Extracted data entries
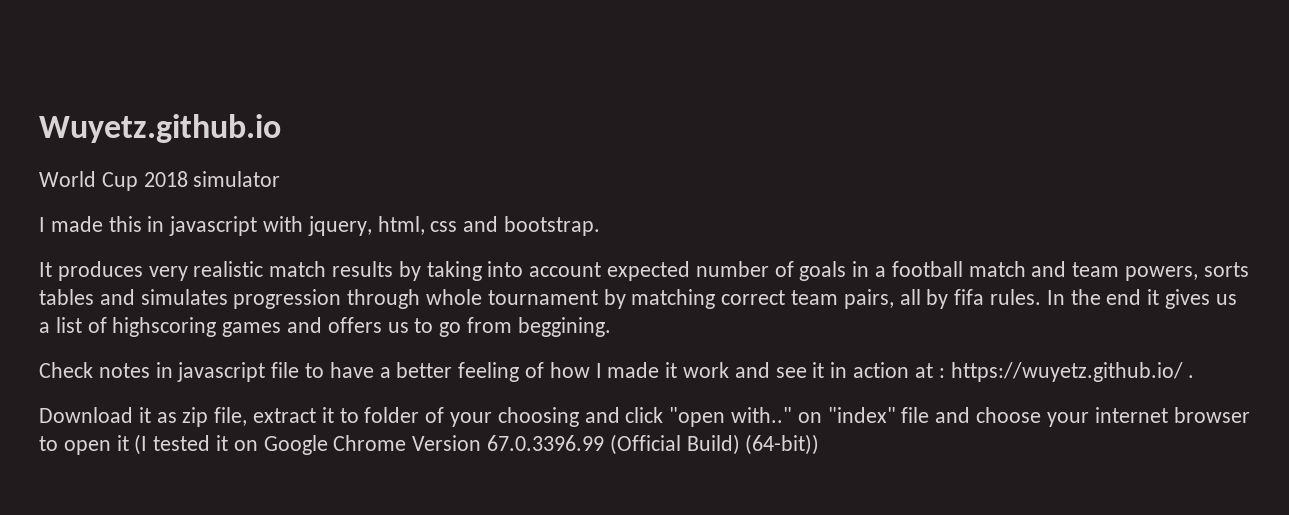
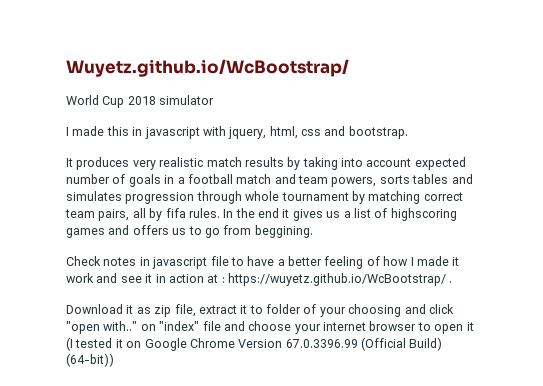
- Wuyetz.github.io
+ Wuyetz.github.io/WcBootstrap/
- Check notes in javascript file to have a better feeling of how I made it work and see it in action at : https://wuyetz.github.io/ .
+ Check notes in javascript file to have a better feeling of how I made it work and see it in action at : https://wuyetz.github.io/WcBootstrap/ .

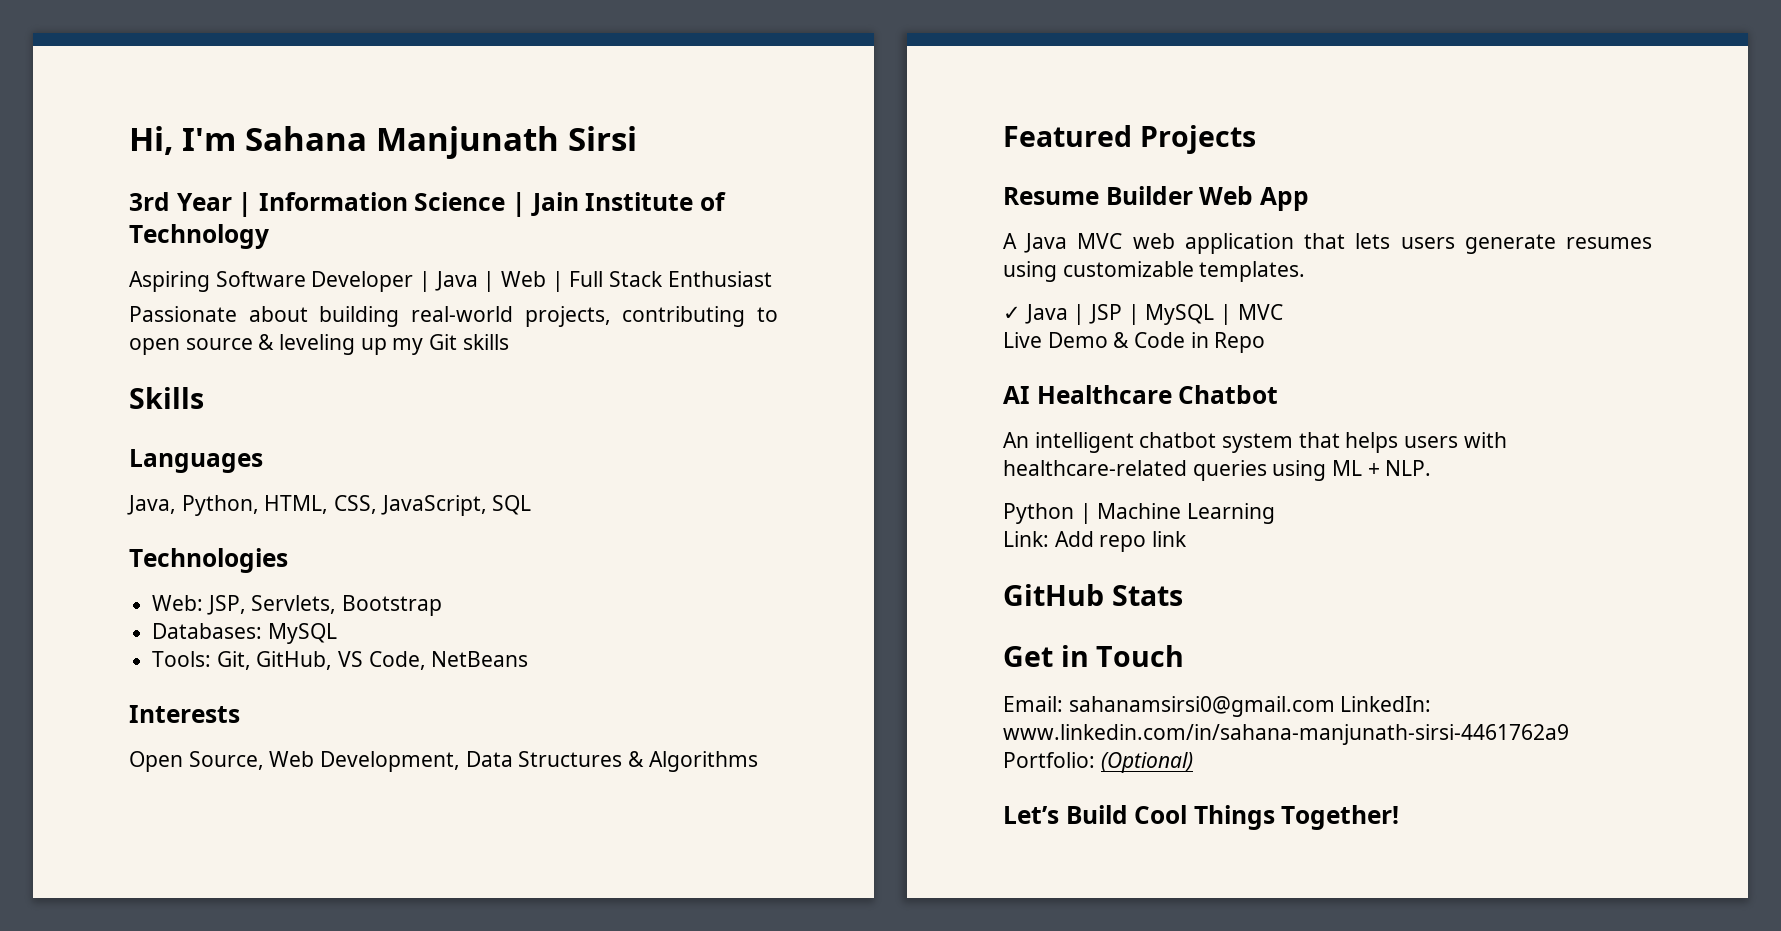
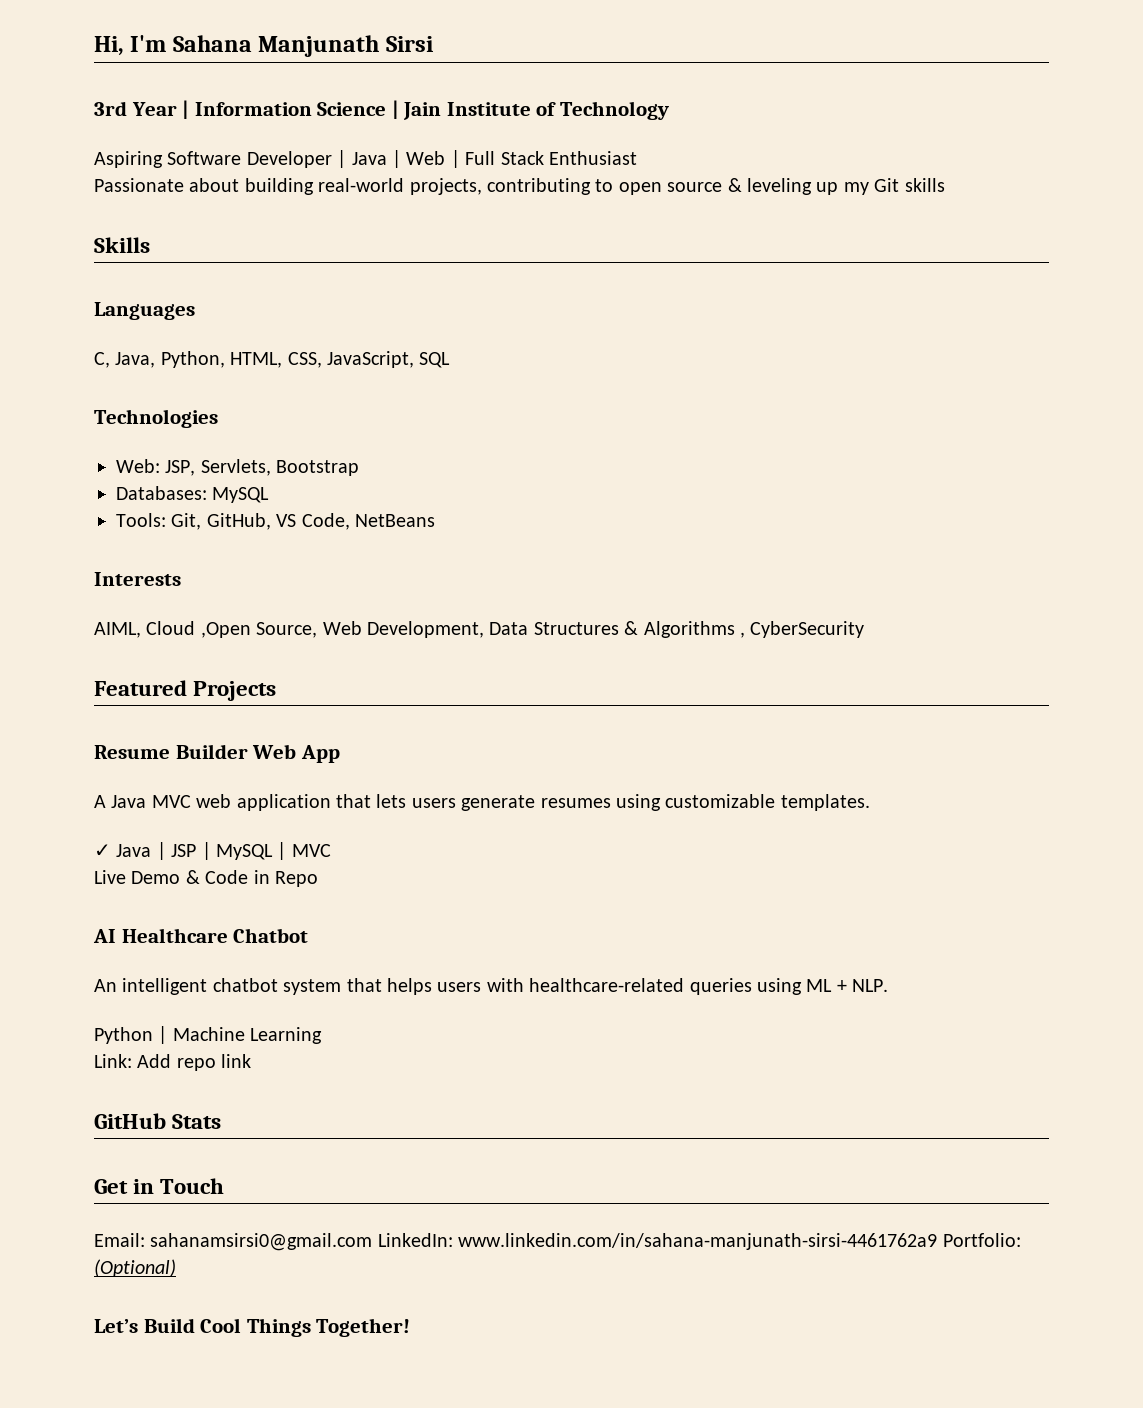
- Java, Python, HTML, CSS, JavaScript, SQL
+ C, Java, Python, HTML, CSS, JavaScript, SQL
- Open Source, Web Development, Data Structures & Algorithms
+ AIML, Cloud ,Open Source, Web Development, Data Structures & Algorithms , CyberSecurity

Instructions to follow
The response should contain only a verbatim copy of the lines from the line with "- Open Source, Web" to the final line of the records.

Task solution
- Open Source, Web Development, Data Structures & Algorithms
+ AIML, Cloud ,Open Source, Web Development, Data Structures & Algorithms , CyberSecurity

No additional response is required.